Web document revisions

——————

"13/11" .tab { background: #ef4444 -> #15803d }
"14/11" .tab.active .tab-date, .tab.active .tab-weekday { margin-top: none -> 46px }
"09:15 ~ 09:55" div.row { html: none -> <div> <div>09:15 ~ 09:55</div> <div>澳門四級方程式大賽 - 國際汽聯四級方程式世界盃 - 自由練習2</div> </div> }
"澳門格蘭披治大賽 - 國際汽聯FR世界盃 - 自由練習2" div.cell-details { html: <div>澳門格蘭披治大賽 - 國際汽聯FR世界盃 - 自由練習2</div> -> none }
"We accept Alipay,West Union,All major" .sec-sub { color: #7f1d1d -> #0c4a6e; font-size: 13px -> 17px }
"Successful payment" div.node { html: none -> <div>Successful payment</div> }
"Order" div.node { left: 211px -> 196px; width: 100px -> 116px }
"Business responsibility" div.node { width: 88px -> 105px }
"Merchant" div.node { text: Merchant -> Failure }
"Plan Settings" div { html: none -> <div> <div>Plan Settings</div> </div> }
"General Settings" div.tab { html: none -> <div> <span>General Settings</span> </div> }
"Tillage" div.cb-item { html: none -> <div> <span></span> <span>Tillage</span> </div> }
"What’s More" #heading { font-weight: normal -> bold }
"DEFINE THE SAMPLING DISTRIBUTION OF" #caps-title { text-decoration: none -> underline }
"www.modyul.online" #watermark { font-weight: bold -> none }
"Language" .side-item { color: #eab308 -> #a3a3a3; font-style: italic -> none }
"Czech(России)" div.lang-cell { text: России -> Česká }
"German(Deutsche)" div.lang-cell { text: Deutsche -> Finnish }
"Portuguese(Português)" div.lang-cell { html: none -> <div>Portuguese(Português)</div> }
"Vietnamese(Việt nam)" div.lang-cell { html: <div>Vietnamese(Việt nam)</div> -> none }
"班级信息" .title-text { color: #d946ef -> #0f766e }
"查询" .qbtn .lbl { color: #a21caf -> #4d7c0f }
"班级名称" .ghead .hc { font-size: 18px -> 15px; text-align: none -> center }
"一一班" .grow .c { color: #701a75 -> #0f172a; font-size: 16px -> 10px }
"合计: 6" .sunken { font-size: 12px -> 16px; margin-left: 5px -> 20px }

——————

INSTRUCTIONS FOR THE TASK – Restate exactly the records above from their first line through the line that holds "font-weight: bold ->", please, including both and leaving out all others.

RESPONSE TO THE TASK –
"13/11" .tab { background: #ef4444 -> #15803d }
"14/11" .tab.active .tab-date, .tab.active .tab-weekday { margin-top: none -> 46px }
"09:15 ~ 09:55" div.row { html: none -> <div> <div>09:15 ~ 09:55</div> <div>澳門四級方程式大賽 - 國際汽聯四級方程式世界盃 - 自由練習2</div> </div> }
"澳門格蘭披治大賽 - 國際汽聯FR世界盃 - 自由練習2" div.cell-details { html: <div>澳門格蘭披治大賽 - 國際汽聯FR世界盃 - 自由練習2</div> -> none }
"We accept Alipay,West Union,All major" .sec-sub { color: #7f1d1d -> #0c4a6e; font-size: 13px -> 17px }
"Successful payment" div.node { html: none -> <div>Successful payment</div> }
"Order" div.node { left: 211px -> 196px; width: 100px -> 116px }
"Business responsibility" div.node { width: 88px -> 105px }
"Merchant" div.node { text: Merchant -> Failure }
"Plan Settings" div { html: none -> <div> <div>Plan Settings</div> </div> }
"General Settings" div.tab { html: none -> <div> <span>General Settings</span> </div> }
"Tillage" div.cb-item { html: none -> <div> <span></span> <span>Tillage</span> </div> }
"What’s More" #heading { font-weight: normal -> bold }
"DEFINE THE SAMPLING DISTRIBUTION OF" #caps-title { text-decoration: none -> underline }
"www.modyul.online" #watermark { font-weight: bold -> none }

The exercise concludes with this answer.